▸ What you are asked to do
Would you write out the whole listing below exactly as given?
(Data for review Opens)
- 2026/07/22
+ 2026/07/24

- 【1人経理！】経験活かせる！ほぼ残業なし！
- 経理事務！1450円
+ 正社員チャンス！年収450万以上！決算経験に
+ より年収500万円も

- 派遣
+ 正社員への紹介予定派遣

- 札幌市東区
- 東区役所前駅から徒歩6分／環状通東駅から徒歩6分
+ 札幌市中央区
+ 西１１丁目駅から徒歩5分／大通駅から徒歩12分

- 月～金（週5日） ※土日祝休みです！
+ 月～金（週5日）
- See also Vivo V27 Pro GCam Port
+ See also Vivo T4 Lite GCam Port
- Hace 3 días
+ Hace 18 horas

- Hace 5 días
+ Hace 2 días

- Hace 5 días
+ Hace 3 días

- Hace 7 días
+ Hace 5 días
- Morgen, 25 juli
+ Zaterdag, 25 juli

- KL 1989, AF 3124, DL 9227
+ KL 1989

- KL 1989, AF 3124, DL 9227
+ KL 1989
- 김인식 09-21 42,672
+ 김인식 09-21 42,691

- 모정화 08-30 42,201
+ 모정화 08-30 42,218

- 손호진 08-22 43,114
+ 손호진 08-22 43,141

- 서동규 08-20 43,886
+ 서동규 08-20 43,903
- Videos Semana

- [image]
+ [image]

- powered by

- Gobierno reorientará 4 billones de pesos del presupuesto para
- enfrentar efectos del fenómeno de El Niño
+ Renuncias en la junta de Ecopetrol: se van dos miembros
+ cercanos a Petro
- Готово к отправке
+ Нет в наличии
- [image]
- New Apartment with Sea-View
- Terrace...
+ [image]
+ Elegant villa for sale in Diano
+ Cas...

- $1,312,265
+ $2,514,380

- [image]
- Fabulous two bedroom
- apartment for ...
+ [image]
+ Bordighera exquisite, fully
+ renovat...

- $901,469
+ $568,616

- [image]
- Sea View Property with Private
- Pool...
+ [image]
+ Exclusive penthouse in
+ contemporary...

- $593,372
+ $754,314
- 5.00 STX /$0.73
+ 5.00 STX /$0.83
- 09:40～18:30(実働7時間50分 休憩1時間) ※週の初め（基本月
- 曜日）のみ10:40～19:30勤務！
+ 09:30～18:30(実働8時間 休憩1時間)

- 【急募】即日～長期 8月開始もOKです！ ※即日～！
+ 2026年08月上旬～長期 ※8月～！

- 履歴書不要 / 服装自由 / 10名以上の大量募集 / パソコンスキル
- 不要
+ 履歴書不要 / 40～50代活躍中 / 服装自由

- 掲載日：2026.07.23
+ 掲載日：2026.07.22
(Data for review Closes)
▸ Solution for this problem
- 2026/07/22
+ 2026/07/24

- 【1人経理！】経験活かせる！ほぼ残業なし！
- 経理事務！1450円
+ 正社員チャンス！年収450万以上！決算経験に
+ より年収500万円も

- 派遣
+ 正社員への紹介予定派遣

- 札幌市東区
- 東区役所前駅から徒歩6分／環状通東駅から徒歩6分
+ 札幌市中央区
+ 西１１丁目駅から徒歩5分／大通駅から徒歩12分

- 月～金（週5日） ※土日祝休みです！
+ 月～金（週5日）
- See also Vivo V27 Pro GCam Port
+ See also Vivo T4 Lite GCam Port
- Hace 3 días
+ Hace 18 horas

- Hace 5 días
+ Hace 2 días

- Hace 5 días
+ Hace 3 días

- Hace 7 días
+ Hace 5 días
- Morgen, 25 juli
+ Zaterdag, 25 juli

- KL 1989, AF 3124, DL 9227
+ KL 1989

- KL 1989, AF 3124, DL 9227
+ KL 1989
- 김인식 09-21 42,672
+ 김인식 09-21 42,691

- 모정화 08-30 42,201
+ 모정화 08-30 42,218

- 손호진 08-22 43,114
+ 손호진 08-22 43,141

- 서동규 08-20 43,886
+ 서동규 08-20 43,903
- Videos Semana

- [image]
+ [image]

- powered by

- Gobierno reorientará 4 billones de pesos del presupuesto para
- enfrentar efectos del fenómeno de El Niño
+ Renuncias en la junta de Ecopetrol: se van dos miembros
+ cercanos a Petro
- Готово к отправке
+ Нет в наличии
- [image]
- New Apartment with Sea-View
- Terrace...
+ [image]
+ Elegant villa for sale in Diano
+ Cas...

- $1,312,265
+ $2,514,380

- [image]
- Fabulous two bedroom
- apartment for ...
+ [image]
+ Bordighera exquisite, fully
+ renovat...

- $901,469
+ $568,616

- [image]
- Sea View Property with Private
- Pool...
+ [image]
+ Exclusive penthouse in
+ contemporary...

- $593,372
+ $754,314
- 5.00 STX /$0.73
+ 5.00 STX /$0.83
- 09:40～18:30(実働7時間50分 休憩1時間) ※週の初め（基本月
- 曜日）のみ10:40～19:30勤務！
+ 09:30～18:30(実働8時間 休憩1時間)

- 【急募】即日～長期 8月開始もOKです！ ※即日～！
+ 2026年08月上旬～長期 ※8月～！

- 履歴書不要 / 服装自由 / 10名以上の大量募集 / パソコンスキル
- 不要
+ 履歴書不要 / 40～50代活躍中 / 服装自由

- 掲載日：2026.07.23
+ 掲載日：2026.07.22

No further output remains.